Superior Court of Delaware, New Castle County
Mar 2, 2007
C.A. No. 05C-12-006 (Del. Super. Ct. Mar. 2, 2007)

Opinion

C.A. No. 05C-12-006.

Submitted: December 8, 2006.

Decided: March 2, 2007.

Upon Defendants' Motion for Summary Judgment — GRANTED.

Robert D. Goldberg, Esquire, Biggs and Battaglia, Wilmington, DE.

Danielle K. Yearick, Esquire, Tybout, Redfearn Pell, Wilmington, DE.
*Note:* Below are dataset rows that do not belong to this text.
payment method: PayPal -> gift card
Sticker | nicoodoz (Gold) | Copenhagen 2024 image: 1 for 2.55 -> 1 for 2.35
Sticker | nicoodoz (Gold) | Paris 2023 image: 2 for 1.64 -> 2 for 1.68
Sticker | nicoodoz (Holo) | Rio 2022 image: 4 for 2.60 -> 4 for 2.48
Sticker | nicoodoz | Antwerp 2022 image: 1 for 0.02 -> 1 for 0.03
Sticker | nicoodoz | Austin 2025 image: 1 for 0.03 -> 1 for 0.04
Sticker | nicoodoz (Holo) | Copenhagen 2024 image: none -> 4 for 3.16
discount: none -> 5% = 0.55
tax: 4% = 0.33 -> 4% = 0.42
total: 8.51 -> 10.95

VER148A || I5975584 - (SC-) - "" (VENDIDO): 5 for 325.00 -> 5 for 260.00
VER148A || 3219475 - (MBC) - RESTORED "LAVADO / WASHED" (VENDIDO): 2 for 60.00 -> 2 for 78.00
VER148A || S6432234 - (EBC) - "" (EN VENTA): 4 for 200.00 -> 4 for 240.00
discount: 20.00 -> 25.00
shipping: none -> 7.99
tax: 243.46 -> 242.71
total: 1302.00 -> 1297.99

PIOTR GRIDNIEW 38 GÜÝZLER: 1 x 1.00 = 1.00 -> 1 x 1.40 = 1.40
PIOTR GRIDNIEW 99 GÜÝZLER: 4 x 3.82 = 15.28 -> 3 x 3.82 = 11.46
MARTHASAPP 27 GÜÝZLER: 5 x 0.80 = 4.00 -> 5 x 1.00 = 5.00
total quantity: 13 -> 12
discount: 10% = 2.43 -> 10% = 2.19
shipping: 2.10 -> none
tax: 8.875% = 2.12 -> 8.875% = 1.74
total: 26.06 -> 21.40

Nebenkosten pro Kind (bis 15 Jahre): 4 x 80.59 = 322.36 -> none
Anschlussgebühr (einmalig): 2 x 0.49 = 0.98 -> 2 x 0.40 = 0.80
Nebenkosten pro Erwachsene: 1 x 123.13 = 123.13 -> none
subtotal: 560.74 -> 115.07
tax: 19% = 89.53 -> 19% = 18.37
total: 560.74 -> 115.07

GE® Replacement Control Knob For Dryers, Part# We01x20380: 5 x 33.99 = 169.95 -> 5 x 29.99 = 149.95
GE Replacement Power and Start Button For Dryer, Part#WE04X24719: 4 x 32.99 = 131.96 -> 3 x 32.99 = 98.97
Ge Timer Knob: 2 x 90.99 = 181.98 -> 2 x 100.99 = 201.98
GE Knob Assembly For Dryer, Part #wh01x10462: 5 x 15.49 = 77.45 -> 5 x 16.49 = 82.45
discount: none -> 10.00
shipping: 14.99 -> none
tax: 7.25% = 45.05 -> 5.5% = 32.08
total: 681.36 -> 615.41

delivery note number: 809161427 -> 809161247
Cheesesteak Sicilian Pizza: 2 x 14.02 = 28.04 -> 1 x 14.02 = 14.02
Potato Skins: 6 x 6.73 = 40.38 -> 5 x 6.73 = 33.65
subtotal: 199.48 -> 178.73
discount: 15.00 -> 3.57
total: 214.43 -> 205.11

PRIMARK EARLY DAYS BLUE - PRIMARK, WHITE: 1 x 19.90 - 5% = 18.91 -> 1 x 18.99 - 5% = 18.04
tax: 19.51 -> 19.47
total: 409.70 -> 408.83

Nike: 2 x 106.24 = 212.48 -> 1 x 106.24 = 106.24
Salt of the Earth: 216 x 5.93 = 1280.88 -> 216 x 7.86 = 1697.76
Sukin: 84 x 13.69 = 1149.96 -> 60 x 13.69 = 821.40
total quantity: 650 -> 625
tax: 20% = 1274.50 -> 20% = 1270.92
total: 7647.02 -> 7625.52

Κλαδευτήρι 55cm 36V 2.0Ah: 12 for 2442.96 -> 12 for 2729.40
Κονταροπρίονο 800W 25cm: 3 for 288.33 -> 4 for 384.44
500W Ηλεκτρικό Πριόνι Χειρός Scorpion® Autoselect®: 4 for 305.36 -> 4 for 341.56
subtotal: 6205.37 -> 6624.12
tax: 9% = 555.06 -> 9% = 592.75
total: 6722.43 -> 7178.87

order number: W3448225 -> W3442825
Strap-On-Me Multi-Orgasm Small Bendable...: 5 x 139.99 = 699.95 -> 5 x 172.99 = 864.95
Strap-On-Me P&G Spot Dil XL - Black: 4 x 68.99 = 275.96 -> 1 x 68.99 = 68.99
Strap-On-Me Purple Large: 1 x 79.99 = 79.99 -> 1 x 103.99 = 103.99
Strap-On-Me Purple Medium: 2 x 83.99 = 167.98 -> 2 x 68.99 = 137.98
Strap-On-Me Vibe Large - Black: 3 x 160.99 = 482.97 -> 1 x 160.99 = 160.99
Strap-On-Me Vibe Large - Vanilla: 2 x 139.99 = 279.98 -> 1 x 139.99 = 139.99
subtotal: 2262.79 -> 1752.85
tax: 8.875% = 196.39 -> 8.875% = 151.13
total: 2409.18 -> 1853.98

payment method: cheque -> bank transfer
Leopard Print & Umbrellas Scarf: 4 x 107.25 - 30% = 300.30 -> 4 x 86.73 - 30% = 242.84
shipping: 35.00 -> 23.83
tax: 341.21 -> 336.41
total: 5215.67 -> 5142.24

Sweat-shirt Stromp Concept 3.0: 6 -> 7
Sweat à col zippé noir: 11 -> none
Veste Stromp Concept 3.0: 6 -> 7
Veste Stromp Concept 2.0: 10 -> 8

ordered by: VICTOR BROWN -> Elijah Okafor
Dawn C. Doherty, Esquire, Jeffrey S. Marlin, Esquire, Marks, O'Neill, O'Brien Courtney, P.C., Wilmington, DE.


Dear Counsel:

Before the Court is the motion for summary judgment of Defendants, Andrew Chenney and Matt Slap Subaru, Inc. ("Moving Defendants"). Moving Defendants argue that Plaintiffs, William Lovett, Carol Lovett, and the Estate of Christopher Lovett, cannot maintain a tort action against them, because Plaintiffs' remedies are limited to the Workers Compensation Act. For the reasons set forth below, the Court finds that there are no genuine issues of material fact to dispute that Christopher Lovett and Andrew Chenney were acting within the course and scope of their employment with Matt Slap Subaru, Inc. ("Matt Slap") at the time of the accident. Therefore, Moving Defendants' motion for summary judgment is GRANTED.

19 Del. C. § 2304

FACTS

On December 19, 2003, at approximately 4:30 p.m., Christopher Lovett was the front-seat passenger in a vehicle operated by Defendant, Andrew Chenney. At the time of the accident, both Lovett and Chenney were employed by Matt Slap as automobile technicians. Chenney was operating a 1997 Saturn station wagon owned by Matt Slap on Old Paper Mill Road, when he lost control of the vehicle. The vehicle went up an embankment and struck a utility pole. Lovett suffered massive head injuries and died later that evening at Christiana Hospital.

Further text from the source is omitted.